Le poids des institutions
« Après mon passage au Budget, j’ai compris que la charpente institutionnelle est lourde », confie-t-il. Une charge que certains analystes rapprochent de la formule de Montesquieu : « les lois inutiles affaiblissent les lois nécessaires ». Derrière les chiffres, une réalité : multiplication des structures, extension administrative, et coûts récurrents qui étirent les finances publiques jusqu’à la tension.
L’État sous pression
Pour Jean-Baudoin Mayo, la question n’est plus seulement politique mais économique : l’État congolais serait confronté à une architecture dont le prix excède sa capacité réelle. Max Weber rappelait que « l’État repose sur une administration efficace » ; or, ici, l’efficacité semble se heurter à la rigidité institutionnelle.
Révision ou rupture
Le débat divise : réformer sans fragiliser le consensus né de 2006 ou préserver un texte issu d’un compromis historique post-conflit. Selon les informations consultées sur Afrik-Info.cd par la rédaction de Voltefaceinfos7.com, cette sortie ravive une fracture idéologique entre stabilité constitutionnelle et rationalisation budgétaire.
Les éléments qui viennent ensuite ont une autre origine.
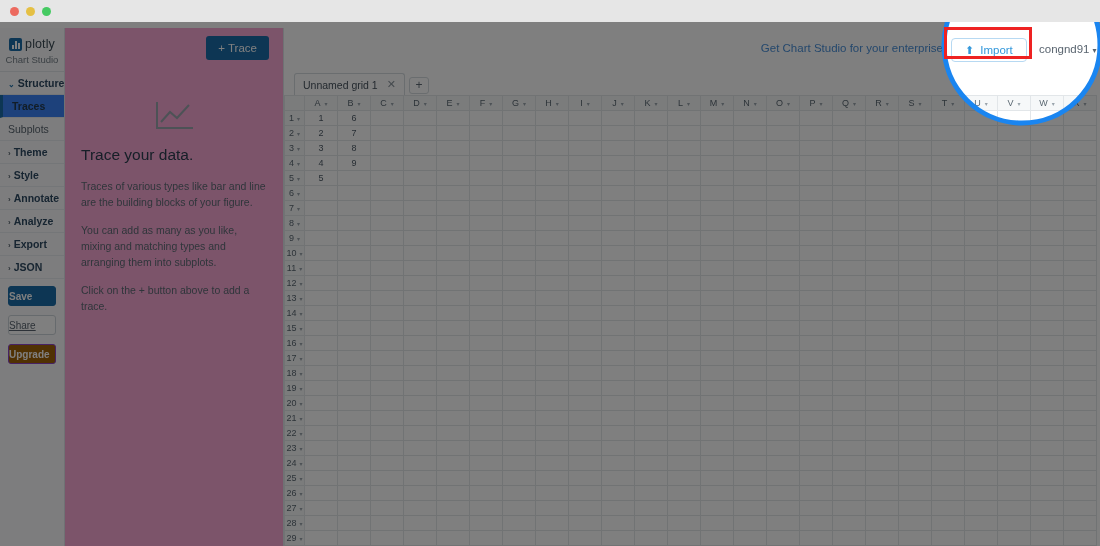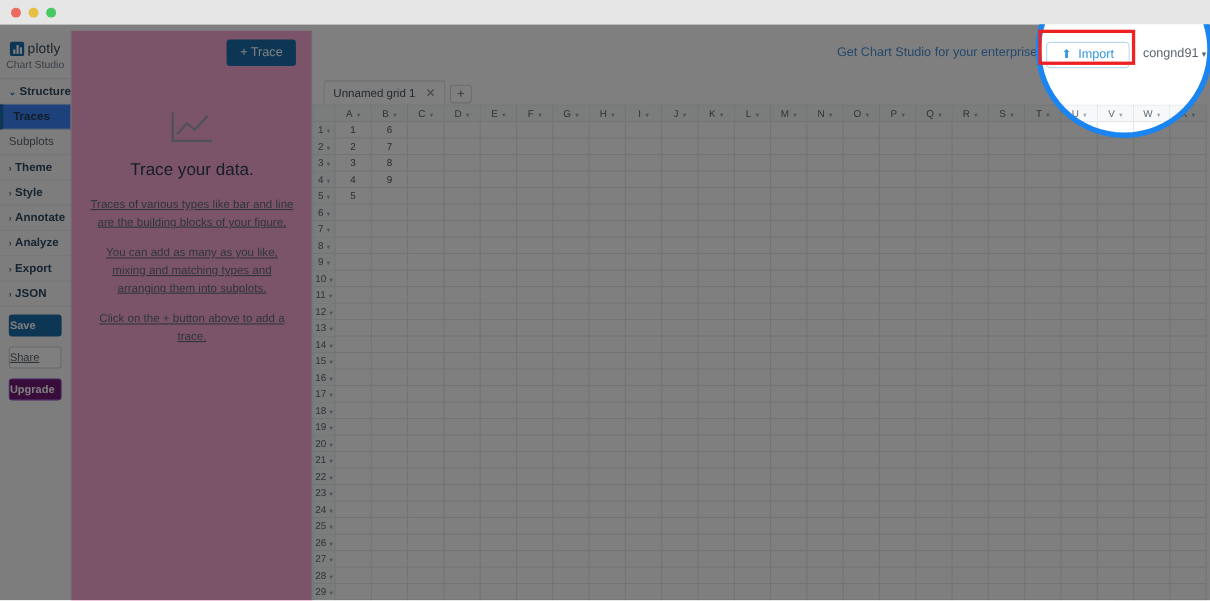--- a/index.html
+++ b/index.html
@@ -79,7 +79,7 @@
     background: #1a6ca8; color: #fff; font-size: 11.5px;
     padding: 6px 12px; border-radius: 3px; border: none; cursor: pointer;
   }
-  .empty { position: absolute; left: 0; top: 72px; width: 219px; text-align: center; padding: 0 16px; }
+  .empty { position: absolute; left: 0; top: 72px; width: 219px; text-align: left; padding: 0 16px; }
   .empty svg { display: block; margin: 0 auto 16px auto; }
   .emptytitle { font-size: 15.5px; color: #2c3e50; margin-bottom: 14px; }
   .emptytxt { font-size: 10.5px; color: #5e6b76; line-height: 16px; margin-bottom: 12px; text-decoration: underline; }

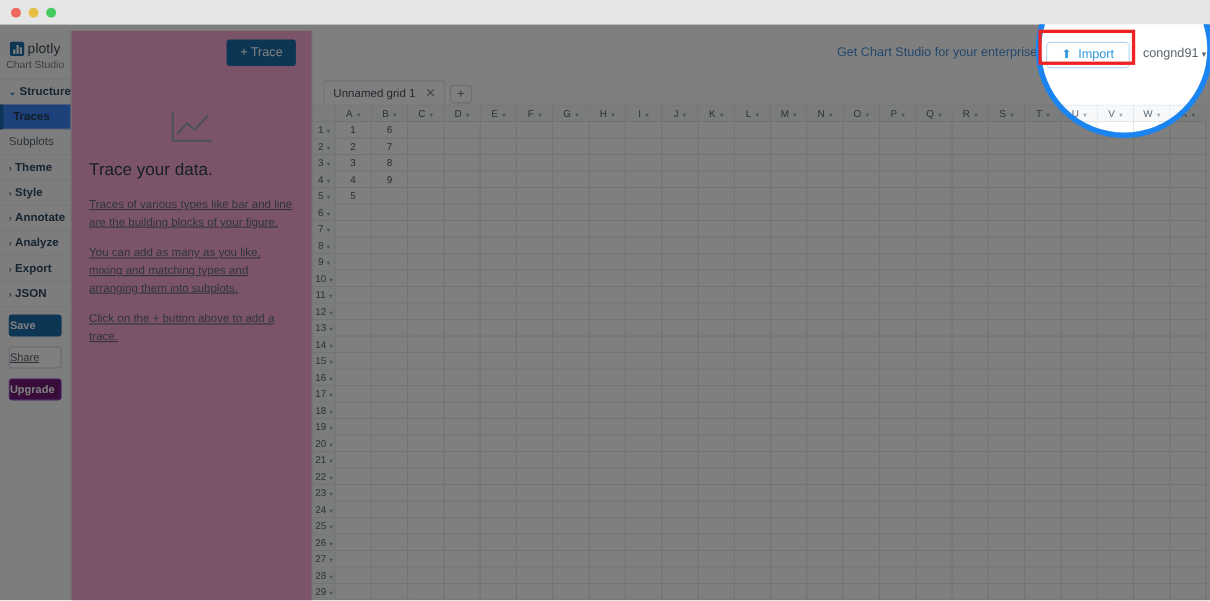--- a/index.html
+++ b/index.html
@@ -82,7 +82,7 @@
   .empty { position: absolute; left: 0; top: 72px; width: 219px; text-align: left; padding: 0 16px; }
   .empty svg { display: block; margin: 0 auto 16px auto; }
   .emptytitle { font-size: 15.5px; color: #2c3e50; margin-bottom: 14px; }
-  .emptytxt { font-size: 10.5px; color: #5e6b76; line-height: 16px; margin-bottom: 12px; text-decoration: underline; }
+  .emptytxt { font-size: 10.5px; color: #5e6b76; line-height: 16px; margin-bottom: 12px; }
 
   
   .gridpane {

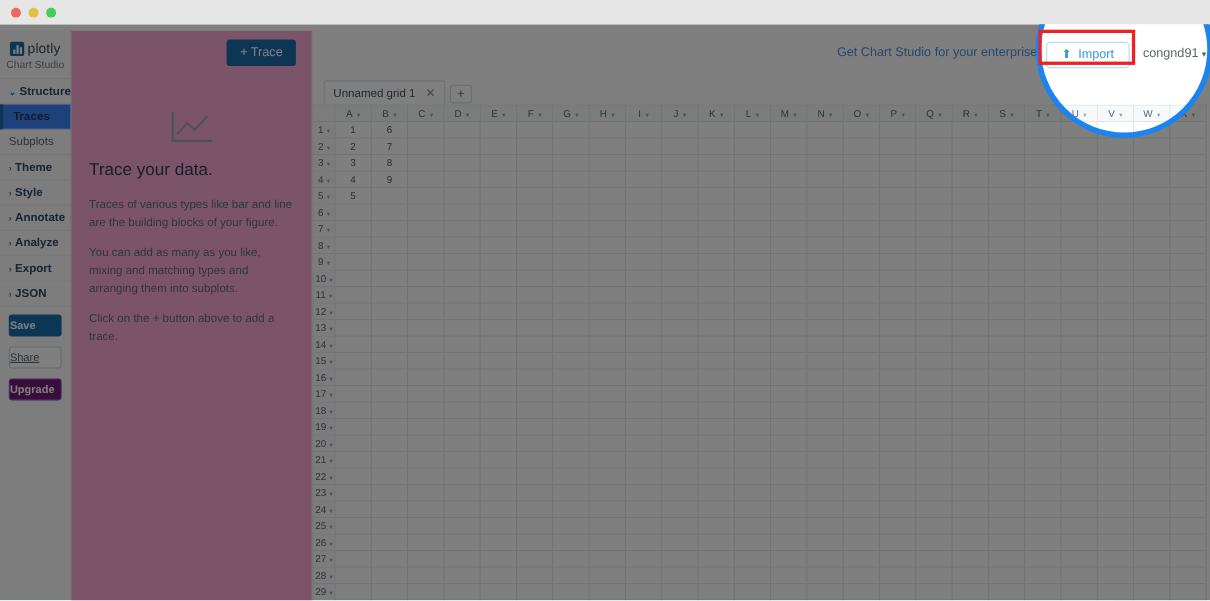--- a/index.html
+++ b/index.html
@@ -67,7 +67,7 @@
   }
   .sbtn.save { background: #1a6ca8; color: #fff; border: 1px solid #1a6ca8; font-weight: bold; }
   .sbtn.share { background: #fff; color: #5a6570; border: 1px solid #cdd4da; text-decoration: underline; }
-  .sbtn.upgrade { background: #701a75; color: #fff; border: 1px solid #8e44c9; font-weight: bold; }
+  .sbtn.upgrade { background: #a16207; color: #fff; border: 1px solid #8e44c9; font-weight: bold; }
 
   
   .tracepanel {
Mémoire et équation nationale
Dans un contexte de finances publiques contraintes, la Constitution devient plus qu’un texte : une équation nationale. « Une institution qui coûte plus qu’elle ne protège finit par s’user elle-même », résume un analyste.Comme l’écrivait Alexis de Tocqueville, « les révolutions les plus dangereuses sont celles que le temps prépare silencieusement ». La RDC, elle, avance sur une ligne fine : entre équilibre institutionnel et vertige du changement.